Maiden Launch of MRSAM


Defence Research and Development Organisation (DRDO) achieved a major milestone today with the maiden launch of Medium Range Surfaceto Air Missile (MRSAM).

  • The missile completely destroyed a high speed unmanned aerial target which was mimicking an aircraft with a direct hit. 
  • Army version of MRSAM is a surface to Air Missile developed jointly by DRDO, India and IAI, Israel for use of the Indian Army. 
  • MRSAM Army weapon system comprises of Command post, Multi-Function Radar and Mobile Launcher system
  • Number of range instruments such as Radar, Telemetry and Electro-Optical Tracking System were deployed and captured the complete mission data, validating the weapon system performance including the destruction of the target. 


Medium Range Surface to Air Missile

  • surface-to-air missile (SAM), also known as a ground-to-air missile (GTAM) or surface-to-air guided weapon (SAGW), is a missile designed to be launched from the ground to destroy aircraft or other missiles
  • It is one type of anti-aircraft system; in modern armed forces, missiles have replaced most other forms of dedicated anti-aircraft weapons, with anti-aircraft guns pushed into specialized roles.
  • The first serious attempts at SAM development took place during World War II, although no operational systems were introduced. 
  • Shipborne systems followed the evolution of land-based models, starting with long-range weapons and steadily evolving toward smaller designs to provide a layered defence. 
  • This evolution of design increasingly pushed gun-based systems into the shortest-range roles.

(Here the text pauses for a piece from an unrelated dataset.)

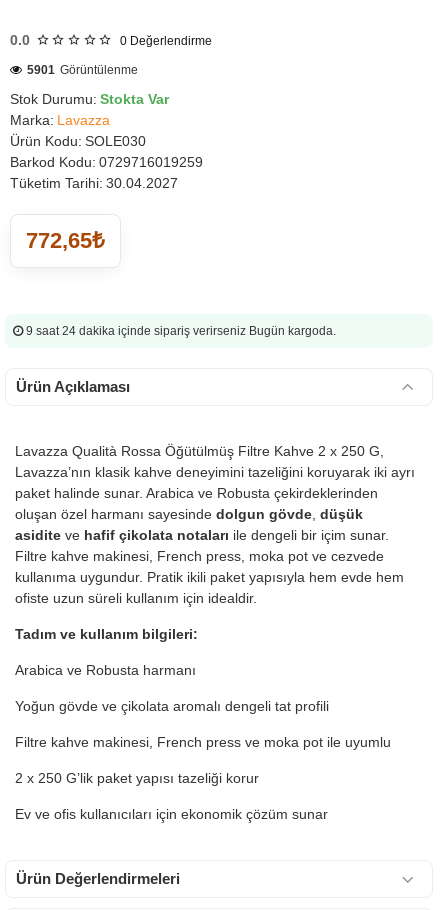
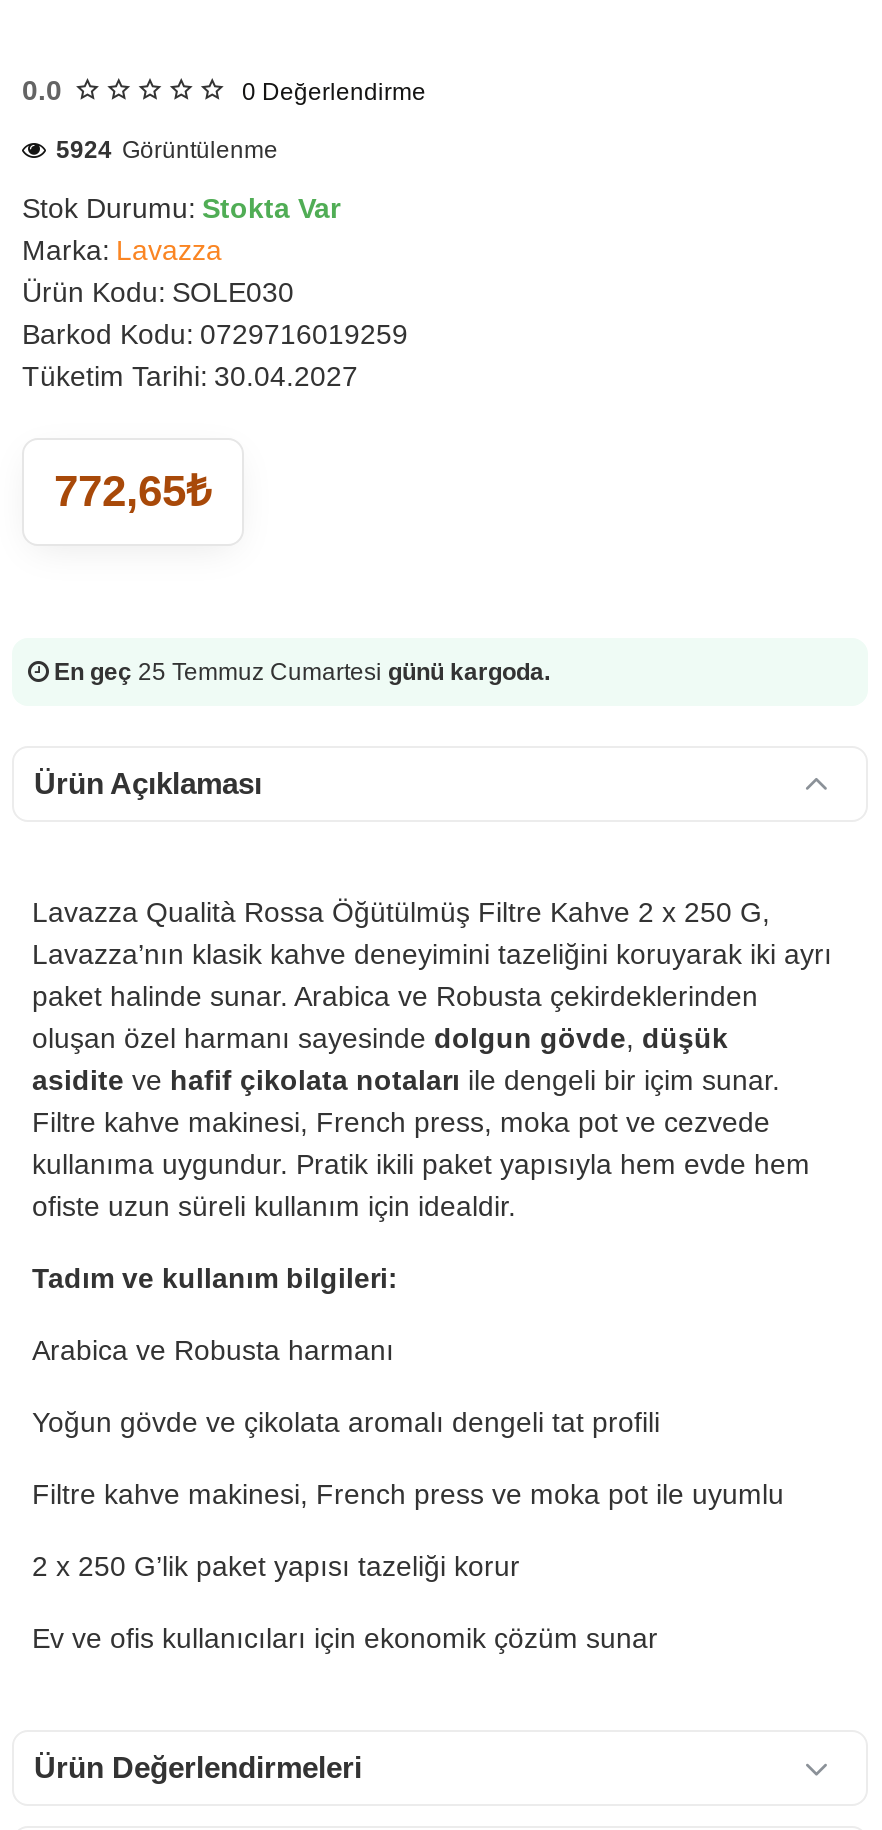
- 5901 Görüntülenme
+ 5924 Görüntülenme

- 9 saat 24 dakika içinde sipariş verirseniz Bugün kargoda.
+ En geç 25 Temmuz Cumartesi günü kargoda.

Mobility, maneuverability and range

  • Missiles able to fly longer distances are generally heavier, and therefore less mobile. This leads to three "natural" classes of SAM systems; heavy long-range systems that are fixed or semi-mobile, medium-range vehicle-mounted systems that can fire on the move, and short-range man-portable air-defense systems (MANPADS).
  • Modern long-range weapons include the Patriot and S-300 (missile) systems, which have effective ranges on the order of 150 km, and offer relatively good mobility and short unlimbering times. 
  • These compare with older systems with similar or less range, like the MIM-14 Nike Hercules or S-75 Dvina, which required fixed sites of considerable size. 
  • Much of this performance increase is due to improved rocket fuels and ever-smaller electronics in the guidance systems. Some very long-range systems remain, notably the Russian S-400, which has a range of 400 km.
  • Medium-range designs, like the Rapier and 2K12 Kub, are specifically designed to be highly mobile with very fast, or zero, setup times. 
  • Once a major group onto itself, medium-range designs have seen less development since the 1990s, as the focus has changed to unconventional warfare.
  • The multi-stage interceptor consists of a solid-fuel, rocket motor booster, followed by an asymmetrical kill vehicle with advanced steering for super-maneuverability during the kill-stage. A three-pulse motor provides additional acceleration and maneuverability during the terminal phase.
  • MANPAD systems first developed in the 1960s and proved themselves in battle during the 1970s. MANPADS normally have ranges on the order of 3 km and are effective against attack helicopters and aircraft making ground attacks. 
  • Against fixed wing aircraft, they can be very effective, forcing them to fly outside the missile's envelope and thereby greatly reducing their effectiveness in ground-attack roles. 

MANPAD systems are sometimes used with vehicle mounts to improve maneuverability, like the Avenger system. These systems have encroached on the performance niche formerly filled by dedicated mid-range systems.